*Records for this exercise*
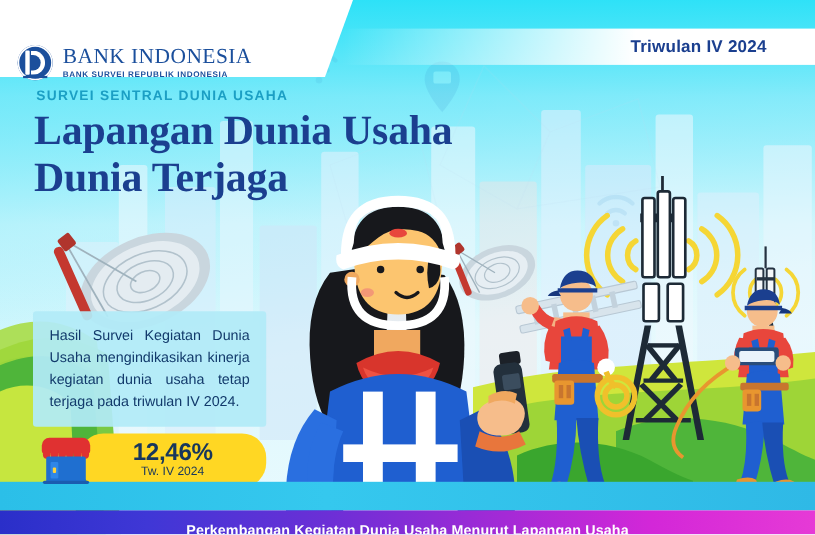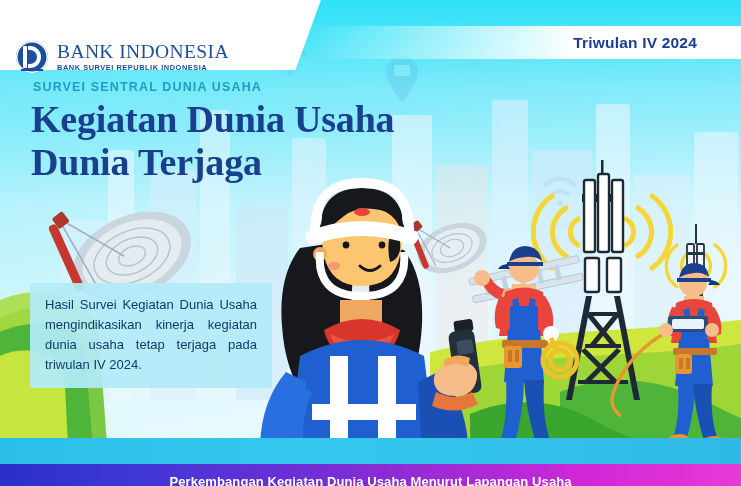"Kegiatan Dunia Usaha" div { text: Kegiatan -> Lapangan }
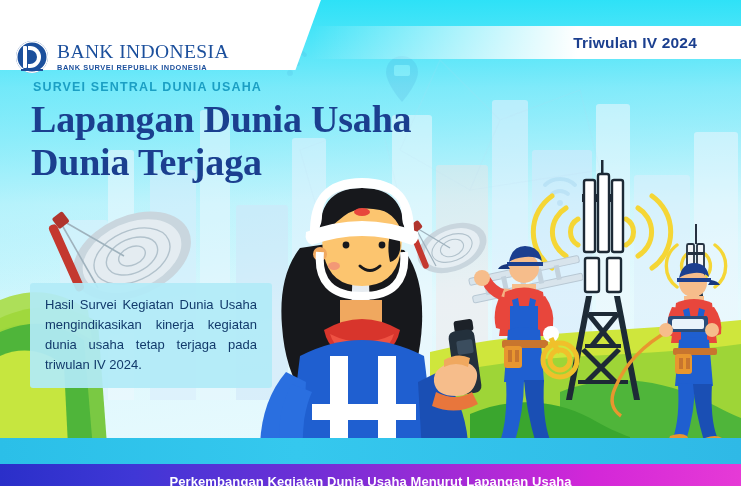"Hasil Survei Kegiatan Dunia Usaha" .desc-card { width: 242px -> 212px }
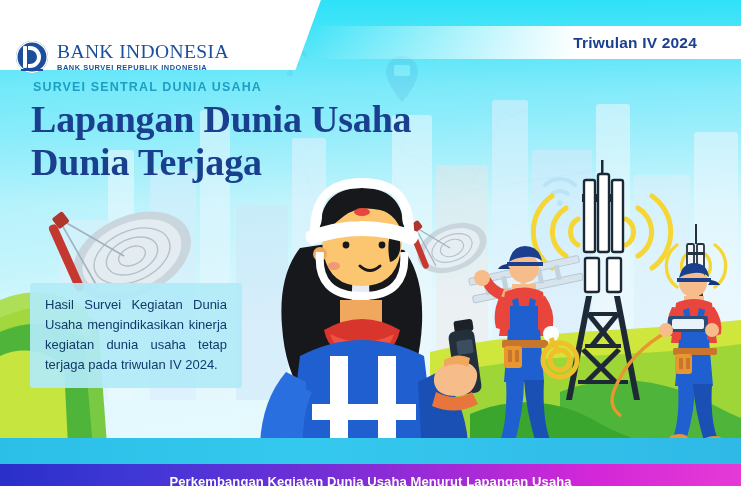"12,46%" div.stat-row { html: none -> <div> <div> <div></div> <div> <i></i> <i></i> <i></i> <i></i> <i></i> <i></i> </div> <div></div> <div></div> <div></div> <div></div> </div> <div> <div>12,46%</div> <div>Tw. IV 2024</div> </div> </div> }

==

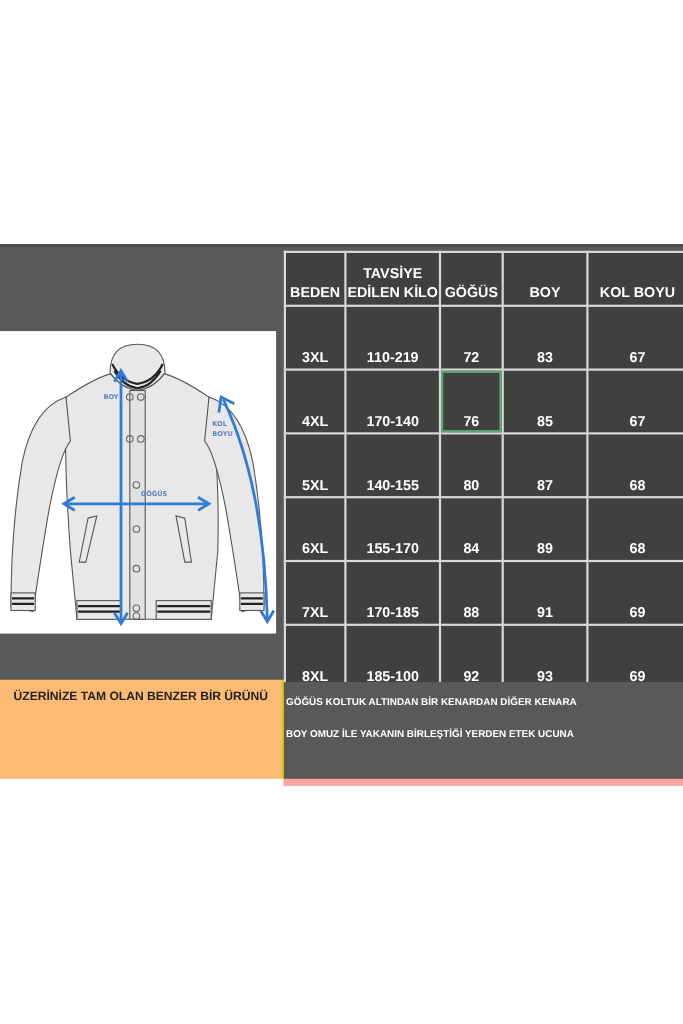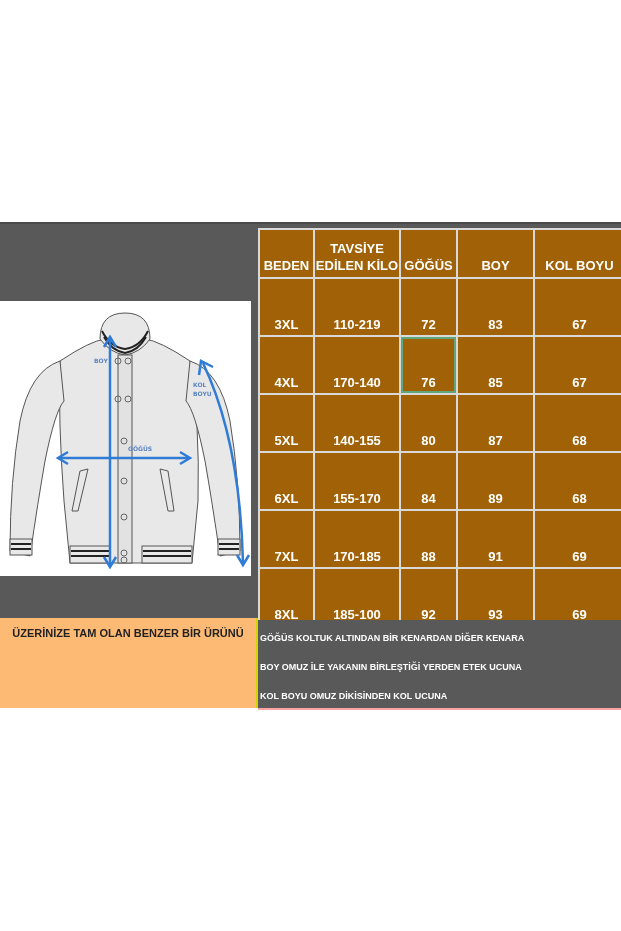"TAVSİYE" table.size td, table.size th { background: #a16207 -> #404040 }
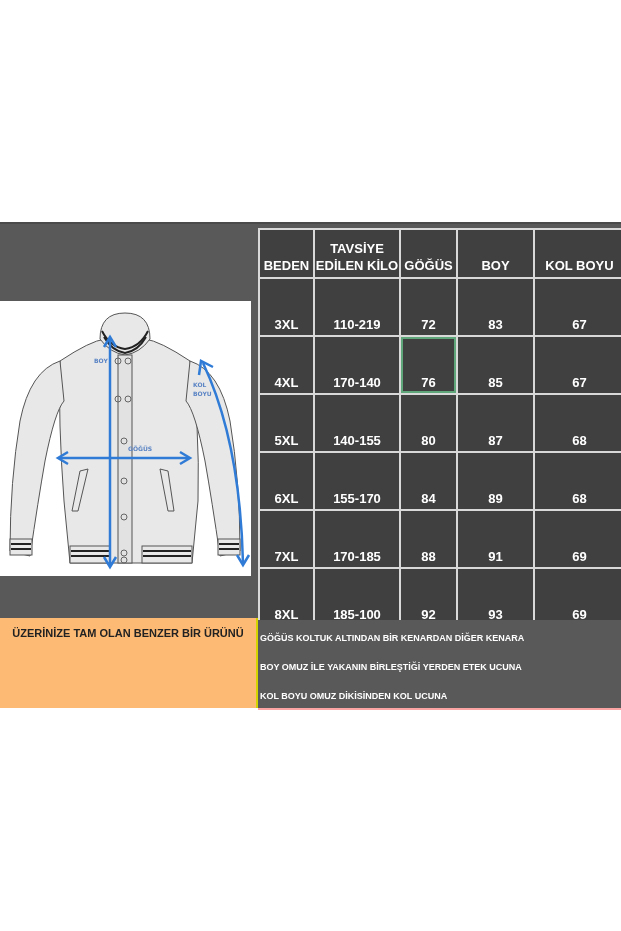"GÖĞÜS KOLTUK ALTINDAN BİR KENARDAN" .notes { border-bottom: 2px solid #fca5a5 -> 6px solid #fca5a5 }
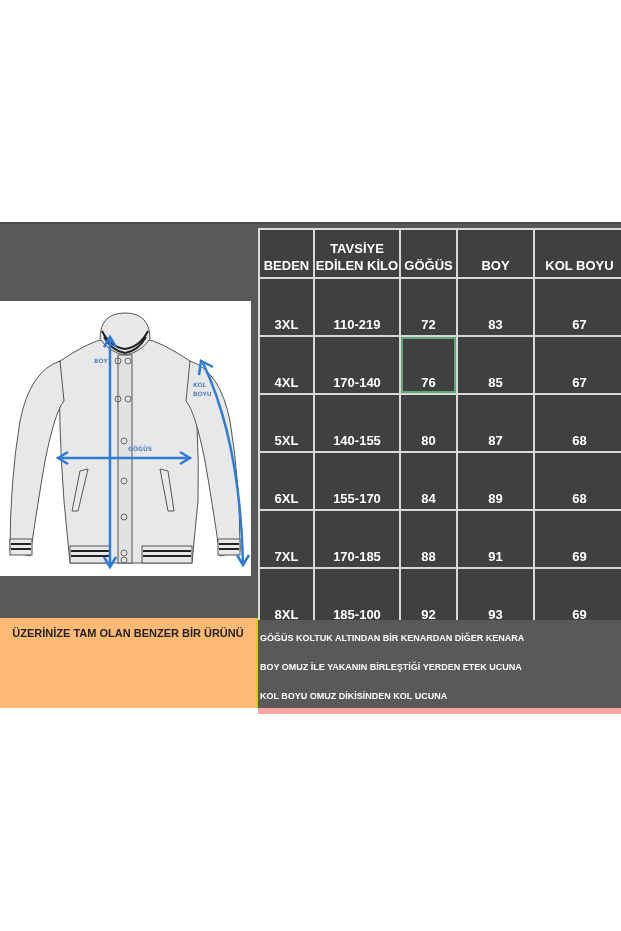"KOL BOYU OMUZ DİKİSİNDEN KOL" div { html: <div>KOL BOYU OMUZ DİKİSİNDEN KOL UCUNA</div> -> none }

*Your goal*
Within the data above, repeat exactly the lines from the one bearing "Survei Kegiatan Dunia" through the one bearing "html: none ->". Include no pictures and nothing else.

*The answer*
"Hasil Survei Kegiatan Dunia Usaha" .desc-card { width: 242px -> 212px }
"12,46%" div.stat-row { html: none -> <div> <div> <div></div> <div> <i></i> <i></i> <i></i> <i></i> <i></i> <i></i> </div> <div></div> <div></div> <div></div> <div></div> </div> <div> <div>12,46%</div> <div>Tw. IV 2024</div> </div> </div> }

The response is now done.